September 19 2017

Hunter College opens arms to student Dreamers applying for waivers (Daily News)


Krissia Bonilla (l.), 19, a Hunter sophmore, receives help with her DACA renewal from Jennifer Pineros (r.), 23, a paralegal and alumna at the Hunter College DACA Renewal Fair. Standing with them is Hunter College President Jennifer J. Raab.(JEFFERSON SIEGEL/NEW YORK DAILY NEWS)

Hunter College opened a one-stop-shopping fair Tuesday for students who need to renew their applications for a waiver to legally stay in the U.S.

The Trump administration has set a hard deadline of Oct. 5 for students hoping to apply for another two years of residency .

Known as "Dreamers," the students have to pay $500 for the application that will hopefully let them stay in the U.S., even though they were brought in without documentation as children, through the Deferred Action for Childhood Arrivals program, or DACA.

"We decided we wanted to do something concrete and productive," Hunter College president Jennifer Raab said.

Raab raised several thousand dollars to cover the $500 renewal fee for each student — a steep amount for a college kid to come up with on short notice.

Dreamers can get free help with their DACA applications

"You cannot miss this deadline," Raab said. "There's no recourse."

At the fair, the students, got access to lawyers who reviewed their applications, had required photos taken, were handed mailing materials and the $500 check made out to U.S. Department of Homeland Security.

Ester Rim, 21, a senior at Hunter College, in front of "The Dreamer Station" at the DACA Renewal Fair. (JEFFERSON SIEGEL/NEW YORK DAILY NEWS)

Immigration lawyer Karyn Schiller said the students' anxiety was palpable.

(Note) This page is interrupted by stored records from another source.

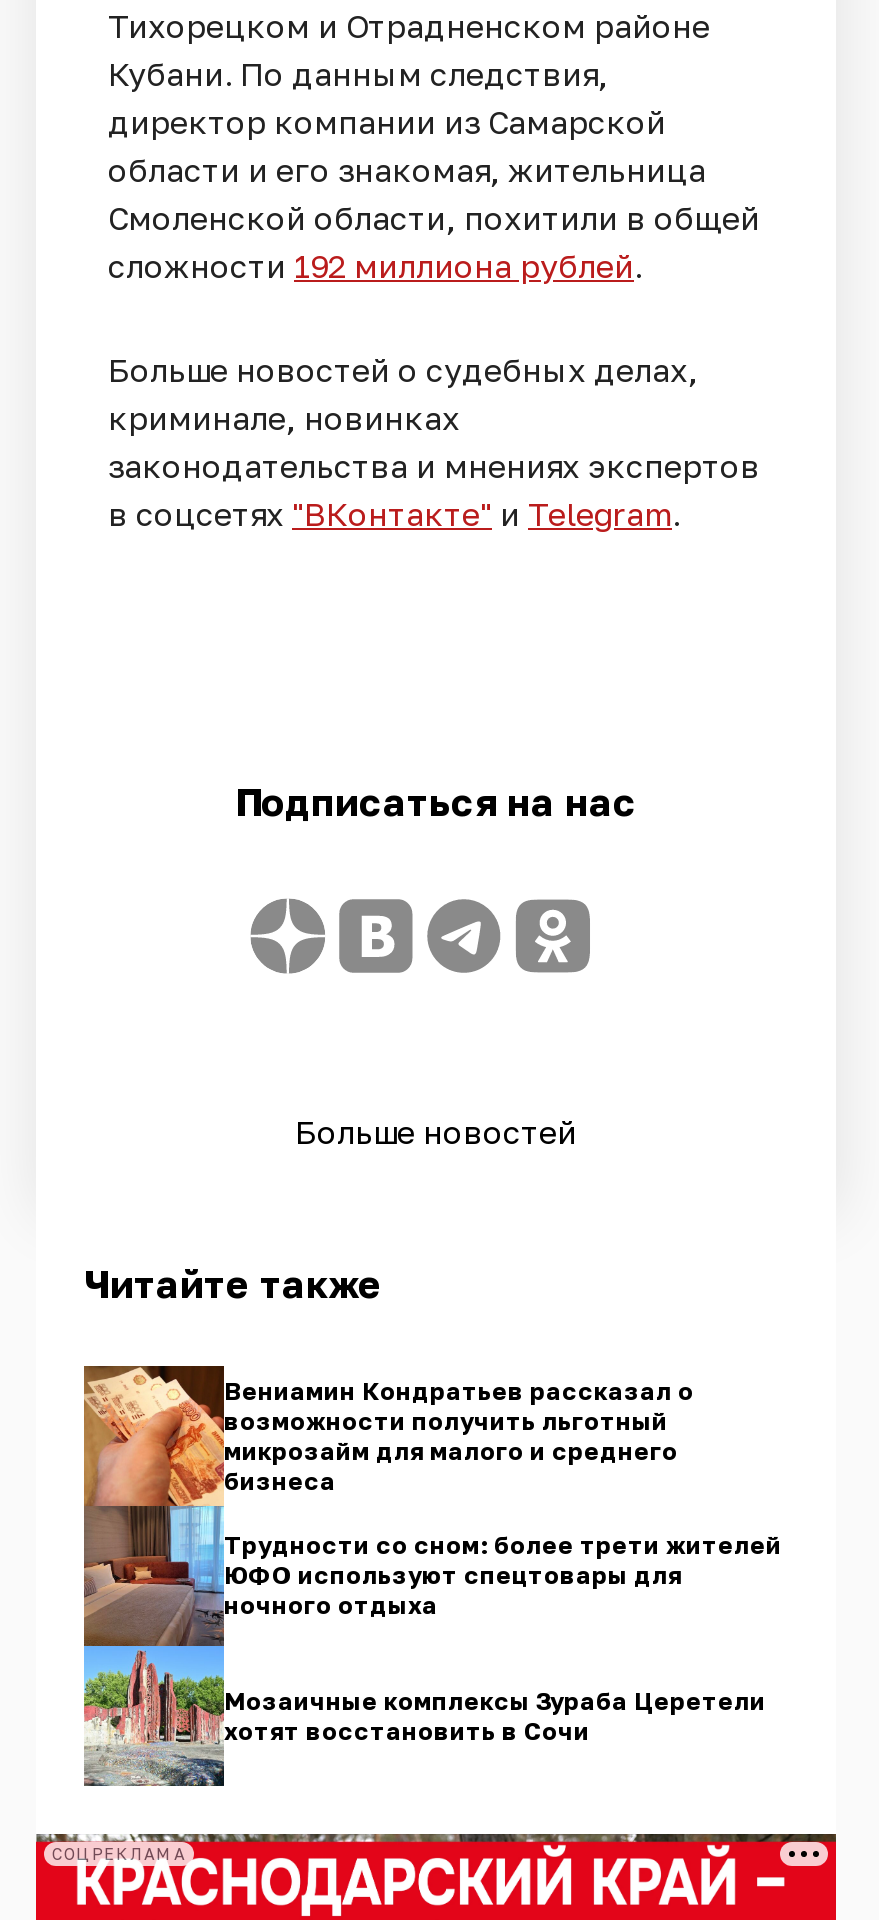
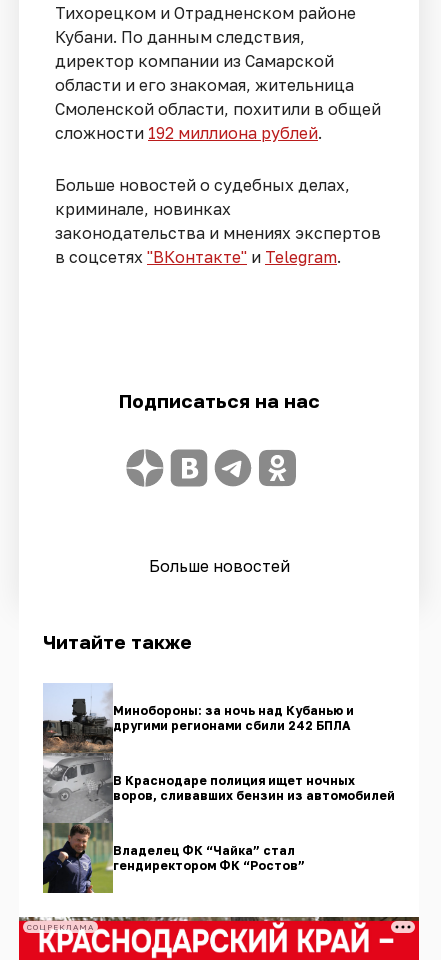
- [image]
- Вениамин Кондратьев рассказал о
- возможности получить льготный
- микрозайм для малого и среднего
- бизнеса
+ [image]
+ Минобороны: за ночь над Кубанью и
+ другими регионами сбили 242 БПЛА

- Трудности со сном: более трети жителей
- ЮФО используют спецтовары для
- ночного отдыха
+ В Краснодаре полиция ищет ночных
+ воров, сливавших бензин из автомобилей

- Мозаичные комплексы Зураба Церетели
- хотят восстановить в Сочи
+ Владелец ФК “Чайка” стал
+ гендиректором ФК “Ростов”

Many asked her, "Do I have any other options if they cancel DACA?" she said.

Alejandra Tequianez, 18, a freshman, came to the fair to try and alleviate her stress. "The renewal cost left a weight on my shoulders," she said. Ester Rim, 21, a senior and a "Dreamer" herself, helped organize the fair.

Areli, 18, (r.) receives help with her DACA renewal from Lucia Rutter. (JEFFERSON SIEGEL/NEW YORK DAILY NEWS)

"This was a chance for me to give back to my academic community," she said. "It's an urgent time for us as immigrants."

DACA, created by executive action under President Obama in 2012, protects unauthorized immigrants who came to the U.S. as children from deportation.

It also allows them to get Social Security numbers and work permits. President Trump rescinded the program earlier this month and gave Congress 6 months to come up with a better fix.